REQUIRED WORK - Once you find the line with "ordered by: Dieter Winter -> FRANZISKA HUBER" in the entries below, return exactly every line from it through the line with "total quantity: 33 -> 24".

-- -- --

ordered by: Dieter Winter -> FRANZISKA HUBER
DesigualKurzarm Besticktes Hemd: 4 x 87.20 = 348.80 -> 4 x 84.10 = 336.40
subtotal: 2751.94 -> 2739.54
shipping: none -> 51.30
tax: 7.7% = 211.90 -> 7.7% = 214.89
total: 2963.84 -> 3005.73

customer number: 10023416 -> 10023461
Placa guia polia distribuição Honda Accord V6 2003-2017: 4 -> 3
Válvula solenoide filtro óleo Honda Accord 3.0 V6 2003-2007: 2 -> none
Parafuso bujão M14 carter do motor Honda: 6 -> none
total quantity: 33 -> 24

-- -- --

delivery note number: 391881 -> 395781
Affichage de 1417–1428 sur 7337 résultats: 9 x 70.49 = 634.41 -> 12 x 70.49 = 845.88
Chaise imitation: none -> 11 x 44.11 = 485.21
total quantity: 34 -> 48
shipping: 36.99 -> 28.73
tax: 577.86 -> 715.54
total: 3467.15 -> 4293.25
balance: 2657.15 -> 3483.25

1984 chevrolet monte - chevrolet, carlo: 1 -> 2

-- -- --

RESPONSE TO THE EXERCISE -
ordered by: Dieter Winter -> FRANZISKA HUBER
DesigualKurzarm Besticktes Hemd: 4 x 87.20 = 348.80 -> 4 x 84.10 = 336.40
subtotal: 2751.94 -> 2739.54
shipping: none -> 51.30
tax: 7.7% = 211.90 -> 7.7% = 214.89
total: 2963.84 -> 3005.73

customer number: 10023416 -> 10023461
Placa guia polia distribuição Honda Accord V6 2003-2017: 4 -> 3
Válvula solenoide filtro óleo Honda Accord 3.0 V6 2003-2007: 2 -> none
Parafuso bujão M14 carter do motor Honda: 6 -> none
total quantity: 33 -> 24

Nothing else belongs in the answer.